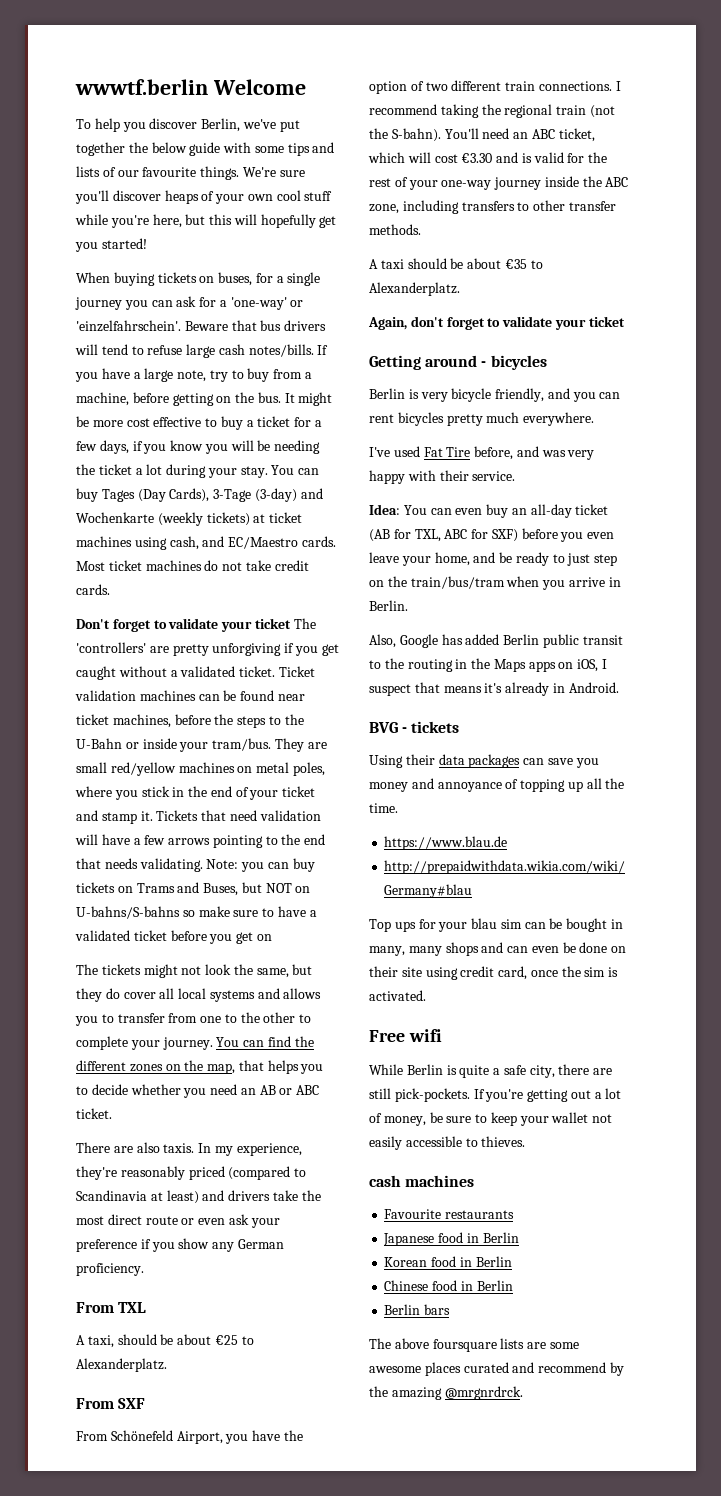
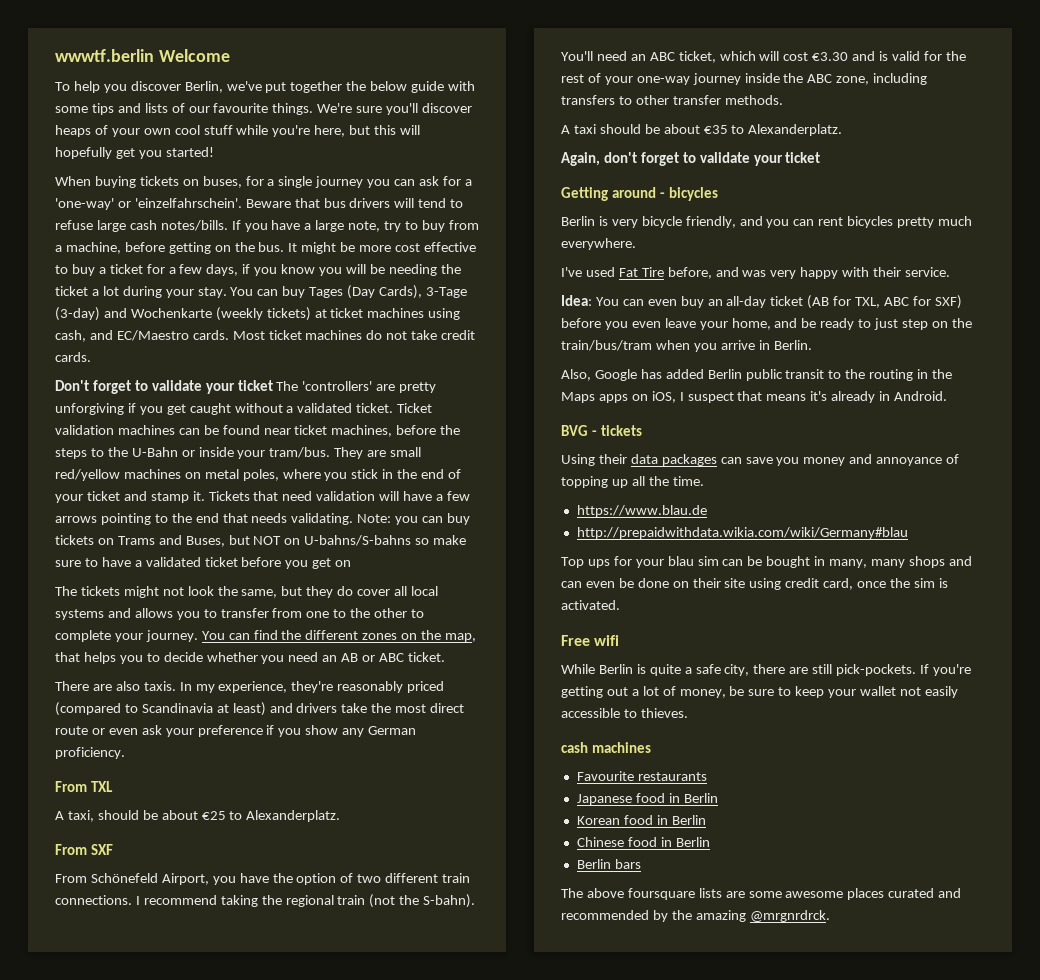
[538,1362,607,1373] recommend -> [561,910,649,920] recommended

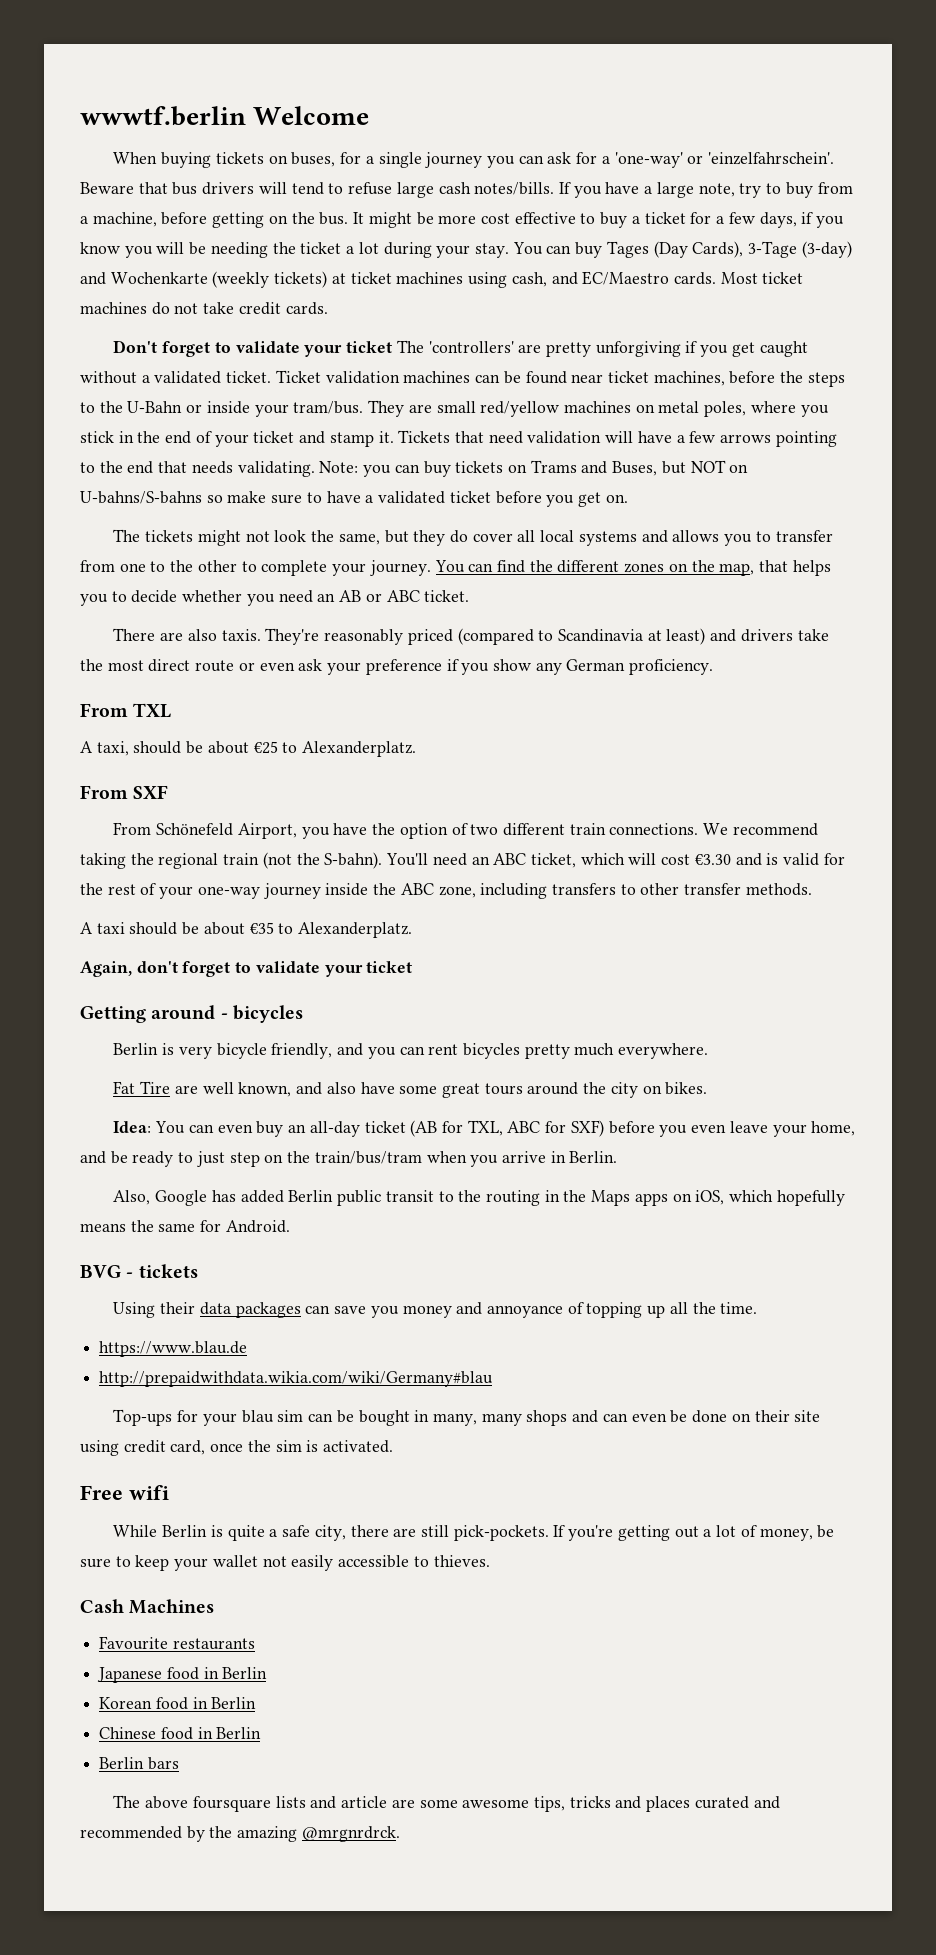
[55,81,476,93] [55,103,473,115] [55,125,421,137] [55,147,214,159] // To help you discover Berlin, we've put together the below guide with some tips and lists of our favourite things. We're sure you'll discover heaps of your own cool stuff while you're here, but this will hopefully get you started! -> (370, 115) none
[335,560,352,567] on -> [605,494,628,503] on.
[179,681,334,693] In my experience, they're -> [265,628,320,645] They're
[135,896,140,905] I -> [703,823,729,835] We
[561,267,951,279] I've used Fat Tire before, and was very happy with their service. -> [113,1081,708,1098] Fat Tire are well known, and also have some great tours around the city on bikes.
[679,391,891,403] I suspect that means it's already in -> [729,1190,845,1206] [80,1220,222,1232] which hopefully means the same for
[561,557,610,568] Top ups -> [113,1409,173,1426] Top-ups
[561,742,652,753] cash machines -> [80,1599,215,1614] Cash Machines
(722, 893) none -> [310,1796,388,1809] and article
(844, 894) none -> [534,1796,642,1812] tips, tricks and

--------

### About this exercise
Find how many lines of the records hold the string "hopefully", then give that number by itself.

### Exercise solution
2